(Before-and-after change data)
---------------
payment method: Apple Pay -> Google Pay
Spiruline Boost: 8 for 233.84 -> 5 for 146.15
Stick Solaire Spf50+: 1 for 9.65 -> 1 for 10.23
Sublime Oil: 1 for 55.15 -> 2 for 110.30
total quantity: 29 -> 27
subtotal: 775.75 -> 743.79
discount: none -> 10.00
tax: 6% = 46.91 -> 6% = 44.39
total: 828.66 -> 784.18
---------------
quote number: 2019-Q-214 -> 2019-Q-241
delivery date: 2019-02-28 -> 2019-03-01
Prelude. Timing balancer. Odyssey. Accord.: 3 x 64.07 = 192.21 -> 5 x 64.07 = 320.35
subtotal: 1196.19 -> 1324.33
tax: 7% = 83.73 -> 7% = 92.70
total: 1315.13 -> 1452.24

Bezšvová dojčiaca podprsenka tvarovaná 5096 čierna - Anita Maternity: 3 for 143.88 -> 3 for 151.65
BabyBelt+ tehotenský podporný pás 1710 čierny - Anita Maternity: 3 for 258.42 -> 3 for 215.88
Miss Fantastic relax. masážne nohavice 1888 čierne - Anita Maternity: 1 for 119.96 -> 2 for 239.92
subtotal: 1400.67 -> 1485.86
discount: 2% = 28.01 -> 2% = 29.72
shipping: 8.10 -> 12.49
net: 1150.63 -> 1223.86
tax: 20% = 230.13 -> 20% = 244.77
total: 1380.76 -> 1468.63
---------------
What you will do: Can you repeat, word for word, every line above from the one containing "payment method: Apple Pay -> Google Pay" down to the one containing "total: 828.66 -> 784.18", including both?

Exercise answer:
payment method: Apple Pay -> Google Pay
Spiruline Boost: 8 for 233.84 -> 5 for 146.15
Stick Solaire Spf50+: 1 for 9.65 -> 1 for 10.23
Sublime Oil: 1 for 55.15 -> 2 for 110.30
total quantity: 29 -> 27
subtotal: 775.75 -> 743.79
discount: none -> 10.00
tax: 6% = 46.91 -> 6% = 44.39
total: 828.66 -> 784.18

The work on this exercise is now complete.